| Exercise aim |
Pictures aside, restate the records below exactly as written.

■ ■ ■ ■ ■

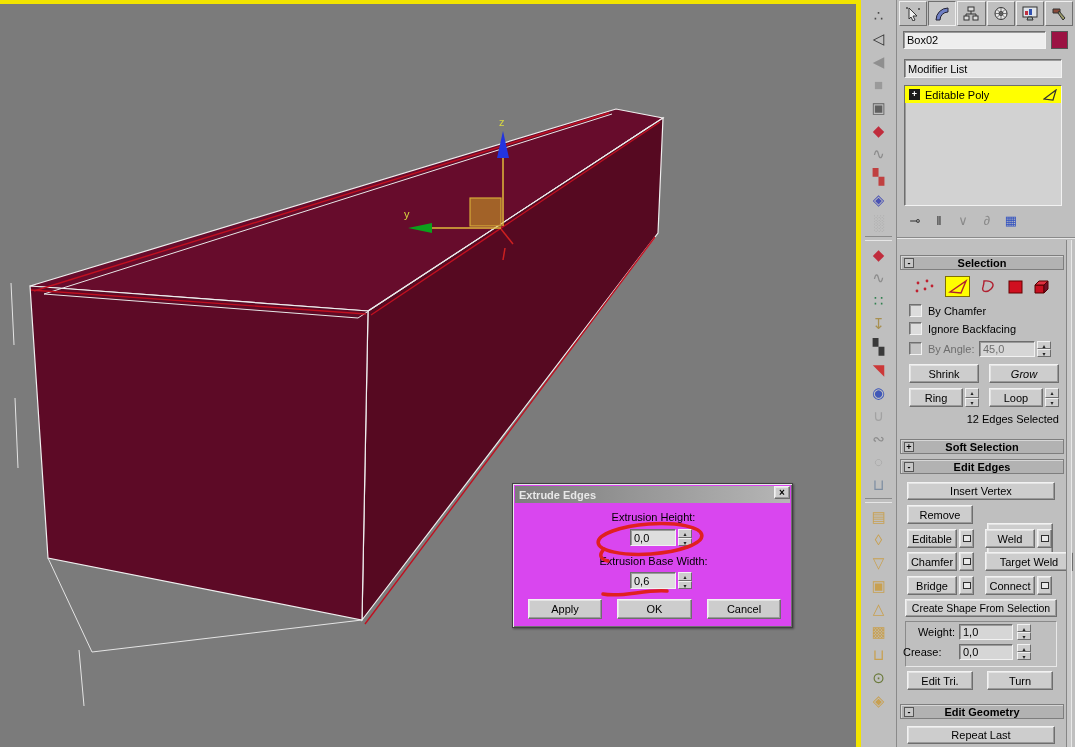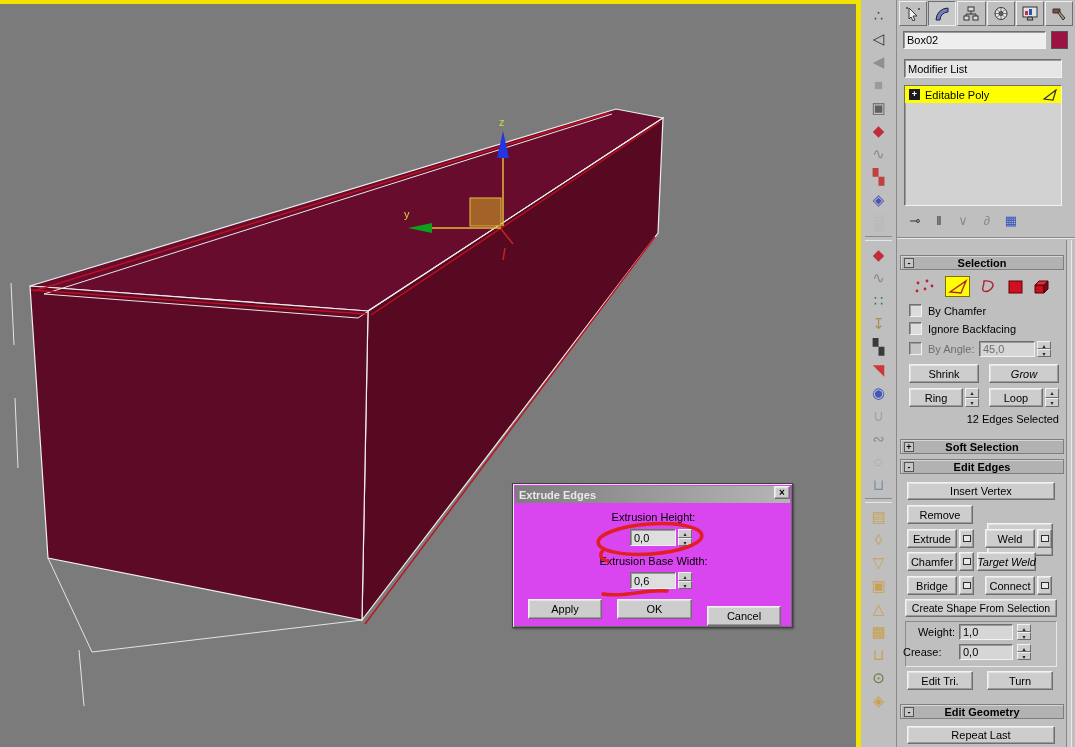"Extrude" span { text: Extrude -> Editable }
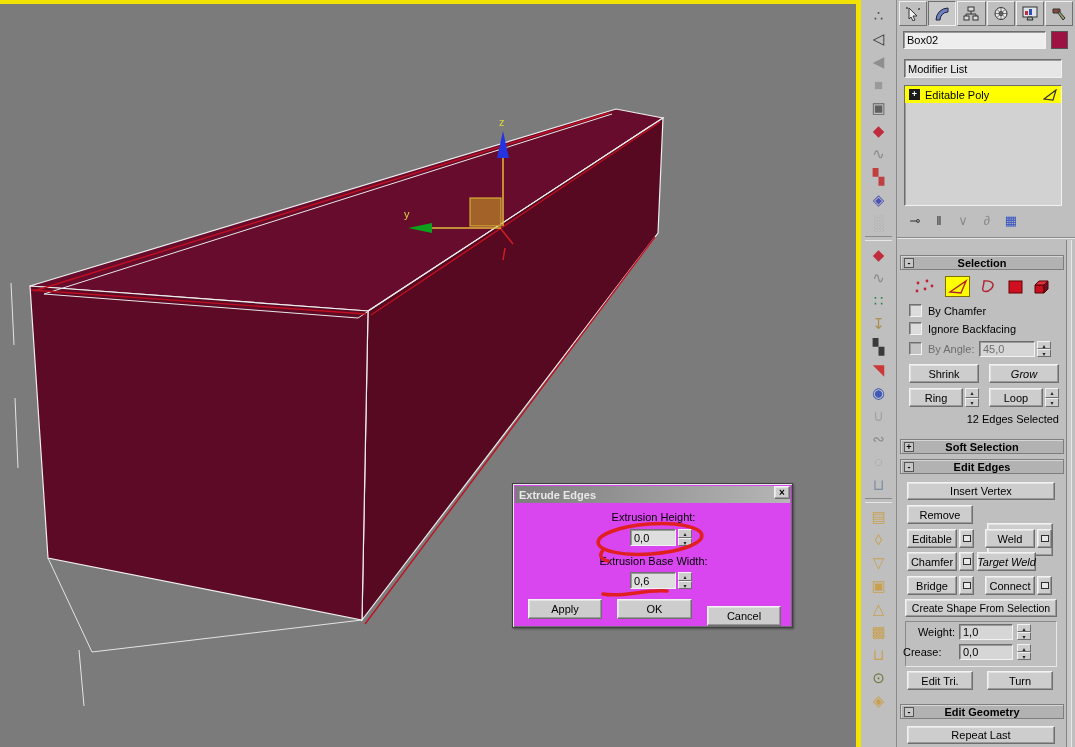"Target Weld" div.b3 { font-style: italic -> none; left: 80px -> 88px; width: 59px -> 88px }
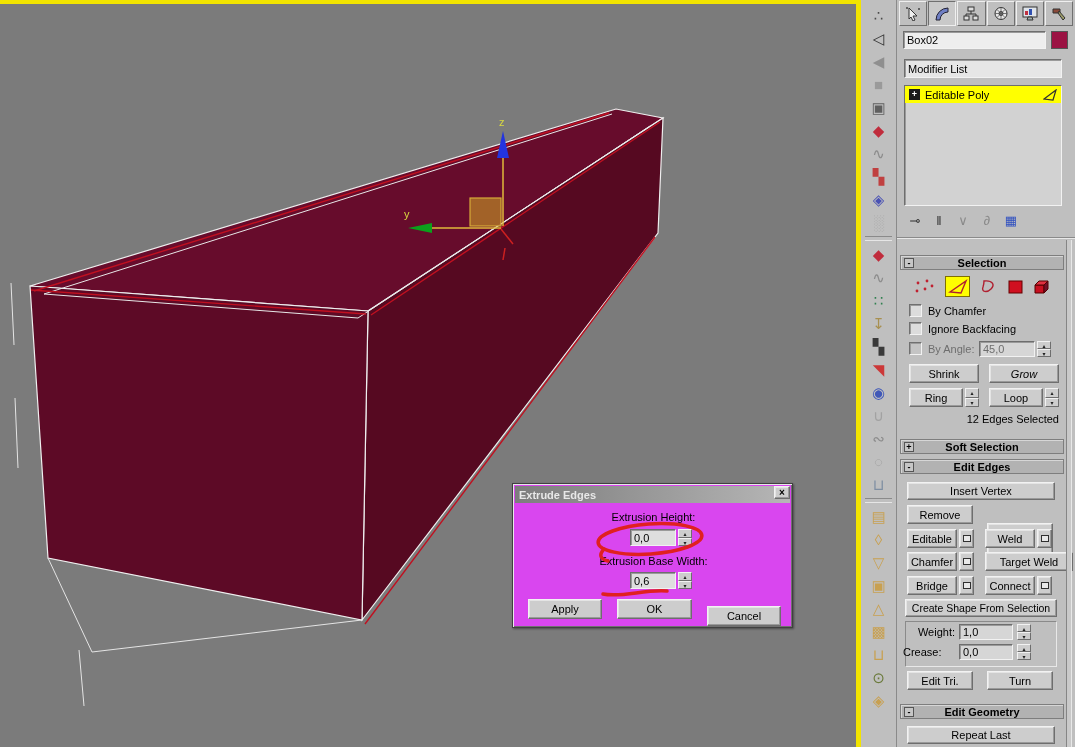"Cancel" div.b3 { margin-top: 7px -> none }
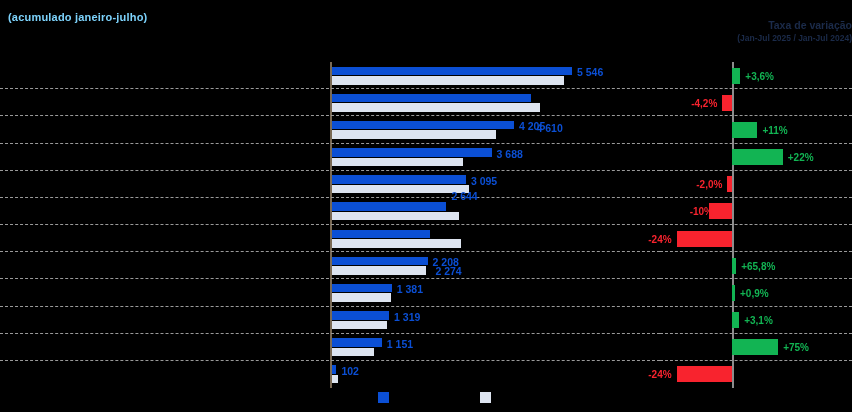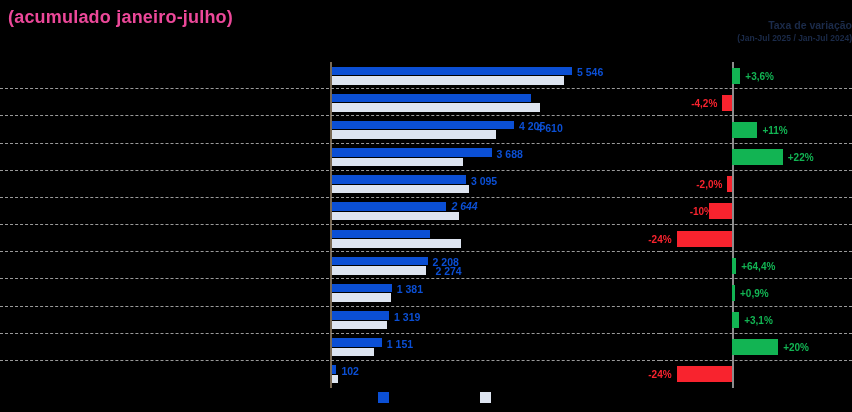"(acumulado janeiro-julho)" .chart-subtitle { color: #ec4899 -> #7dd3fc; font-size: 18px -> 11px }
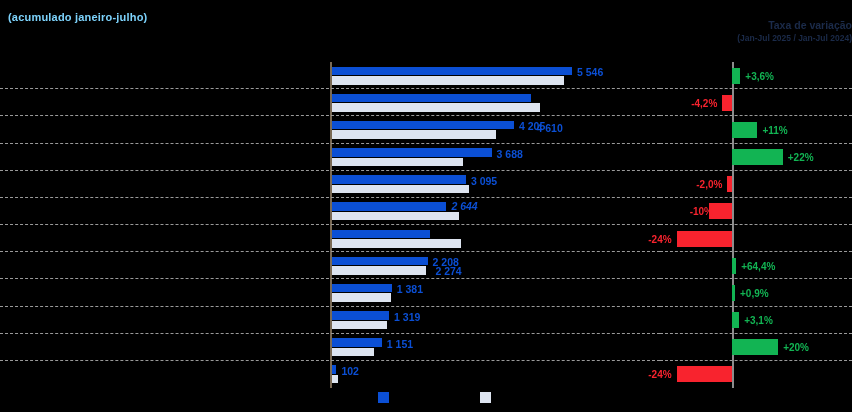"2 644" div.bar-value { font-style: italic -> none; top: 139px -> 129px }
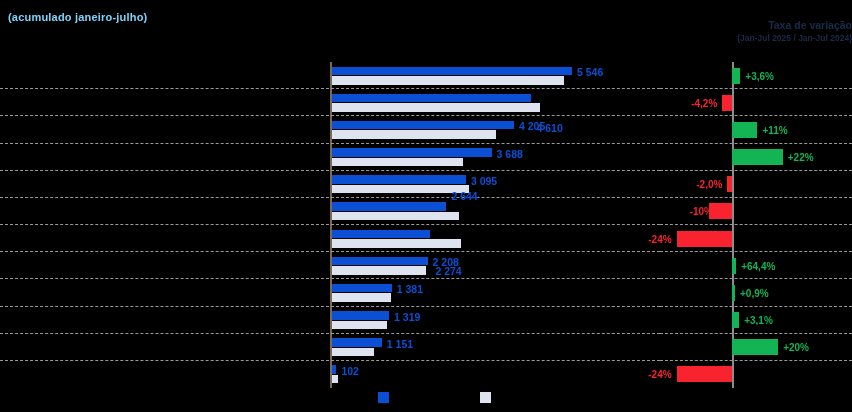"+64,4%" div.vlabel { text: +64,4% -> +65,8% }
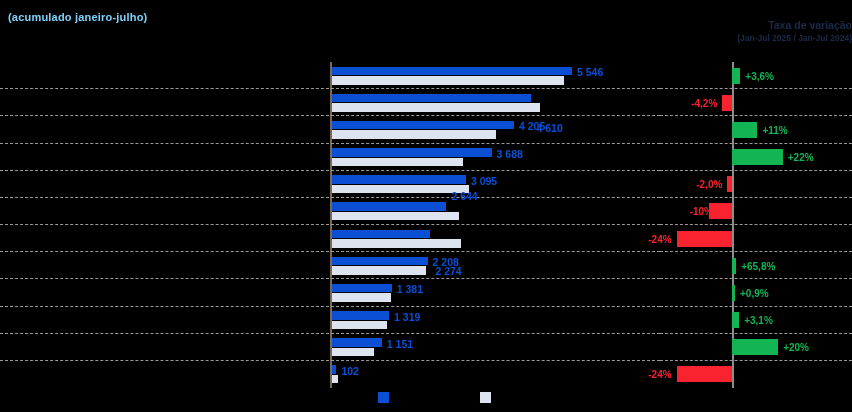"+20%" div.vlabel { text: +20% -> +75% }
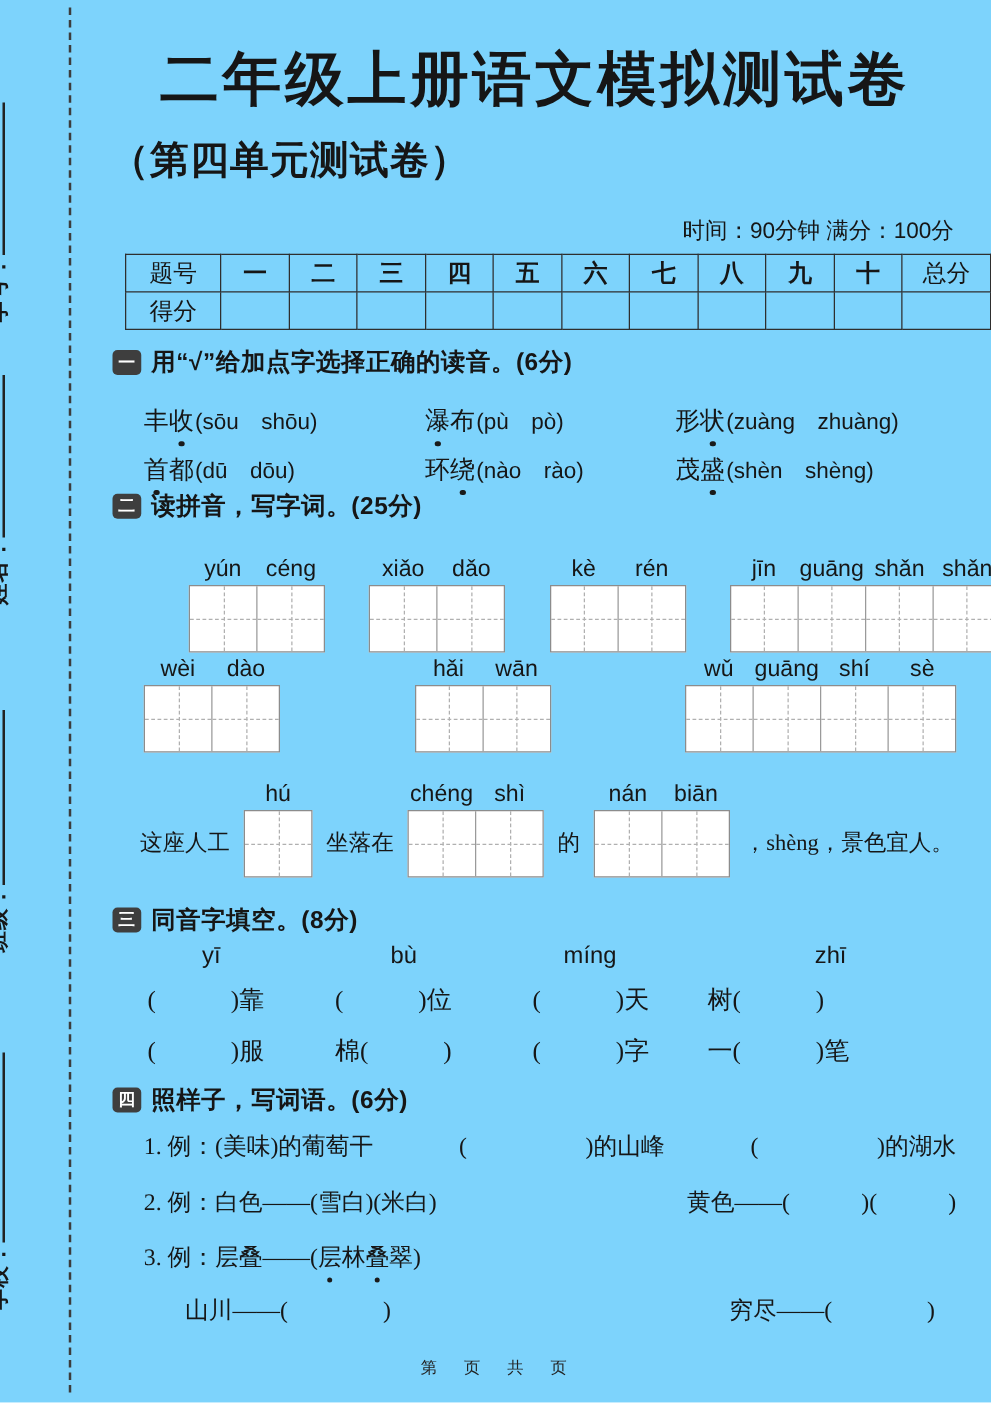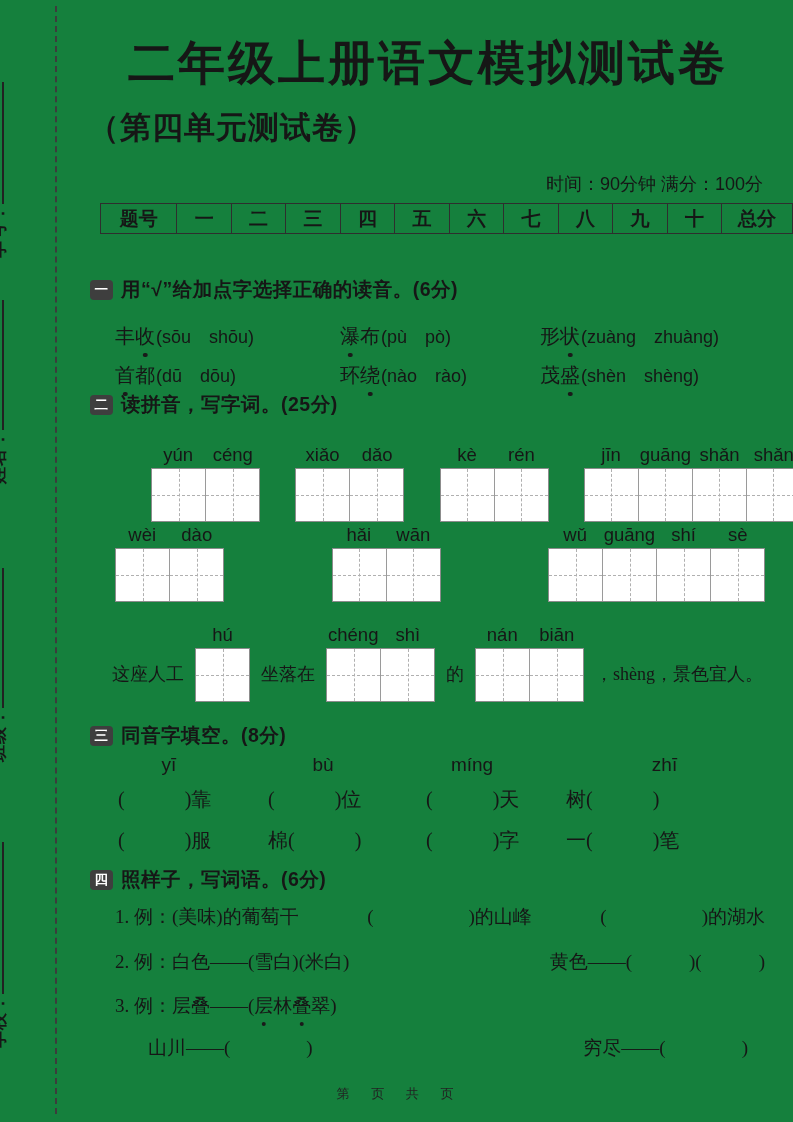"二年级上册语文模拟测试卷" .page { background: #15803d -> #7dd3fc }
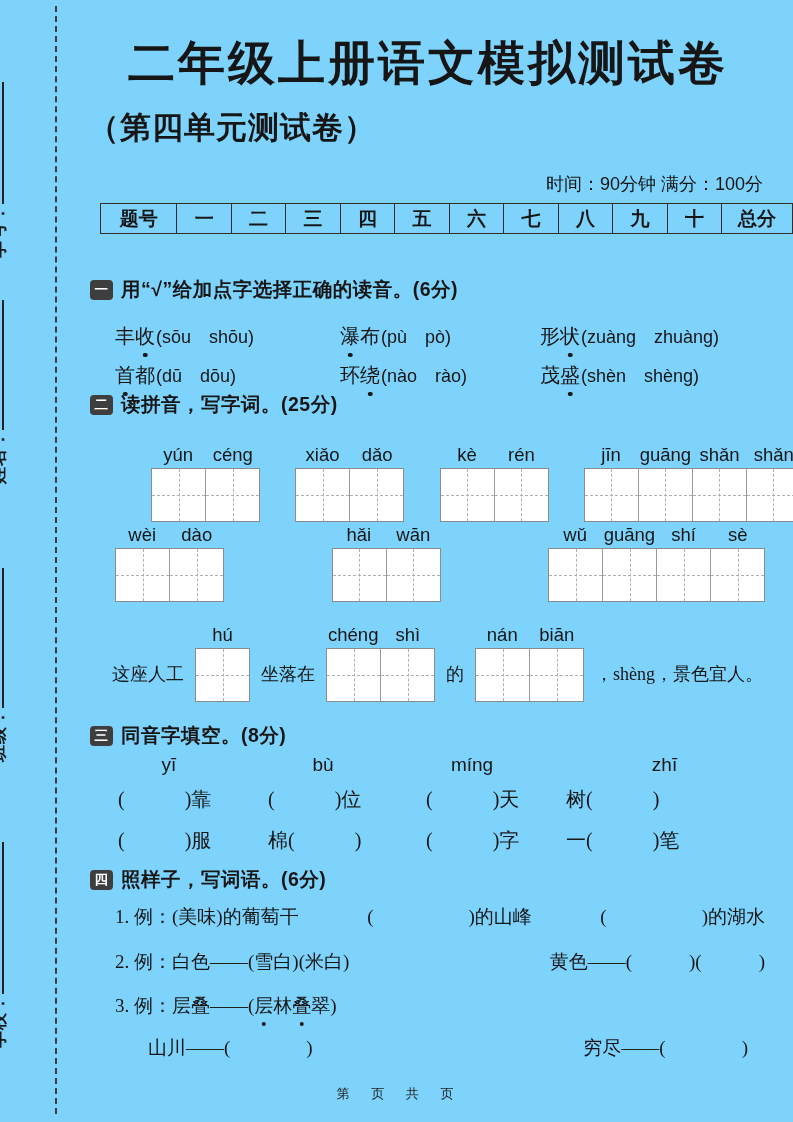"题号" .score-table td { font-weight: bold -> normal }
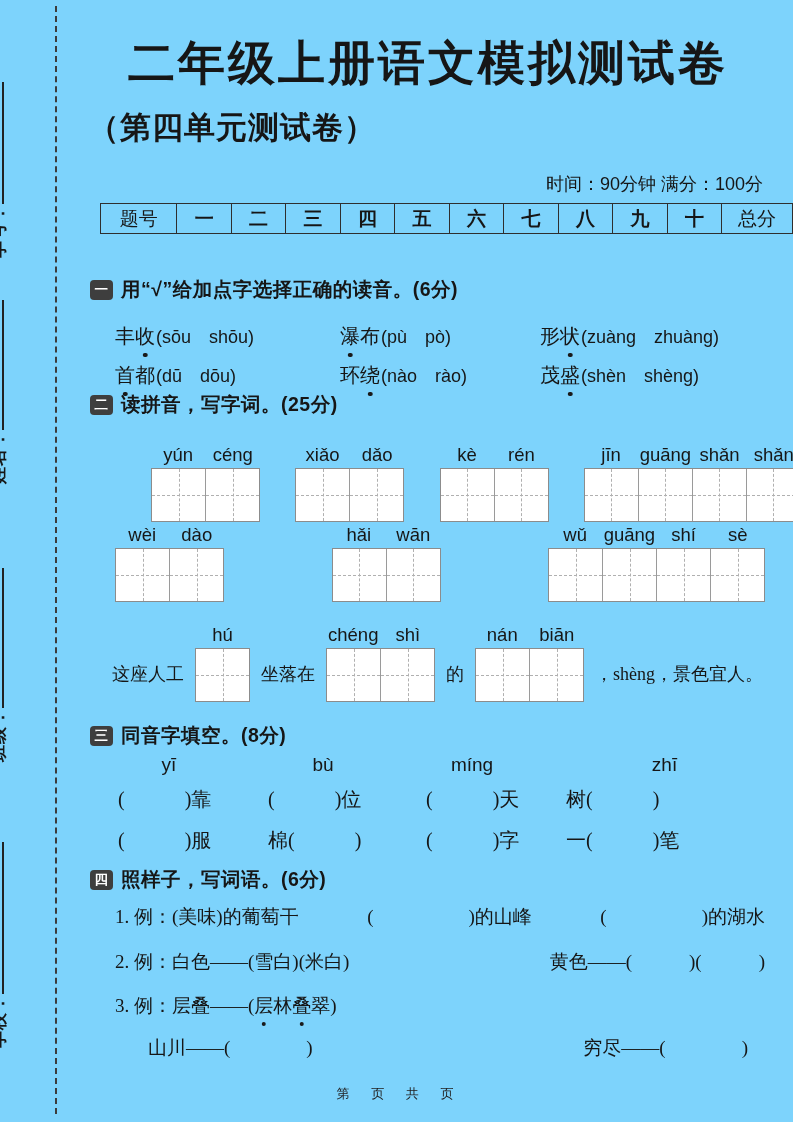"得分" tr { html: none -> <tr> <td>得分</td> <td></td> <td></td> <td></td> <td></td> <td></td> <td></td> <td></td> <td></td> <td></td> <td></td> <td></td> </tr> }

■ ■ ■ ■ ■

| Task output |
"Extrude" span { text: Extrude -> Editable }
"Target Weld" div.b3 { font-style: italic -> none; left: 80px -> 88px; width: 59px -> 88px }
"Cancel" div.b3 { margin-top: 7px -> none }
"(acumulado janeiro-julho)" .chart-subtitle { color: #ec4899 -> #7dd3fc; font-size: 18px -> 11px }
"2 644" div.bar-value { font-style: italic -> none; top: 139px -> 129px }
"+64,4%" div.vlabel { text: +64,4% -> +65,8% }
"+20%" div.vlabel { text: +20% -> +75% }
"二年级上册语文模拟测试卷" .page { background: #15803d -> #7dd3fc }
"题号" .score-table td { font-weight: bold -> normal }
"得分" tr { html: none -> <tr> <td>得分</td> <td></td> <td></td> <td></td> <td></td> <td></td> <td></td> <td></td> <td></td> <td></td> <td></td> <td></td> </tr> }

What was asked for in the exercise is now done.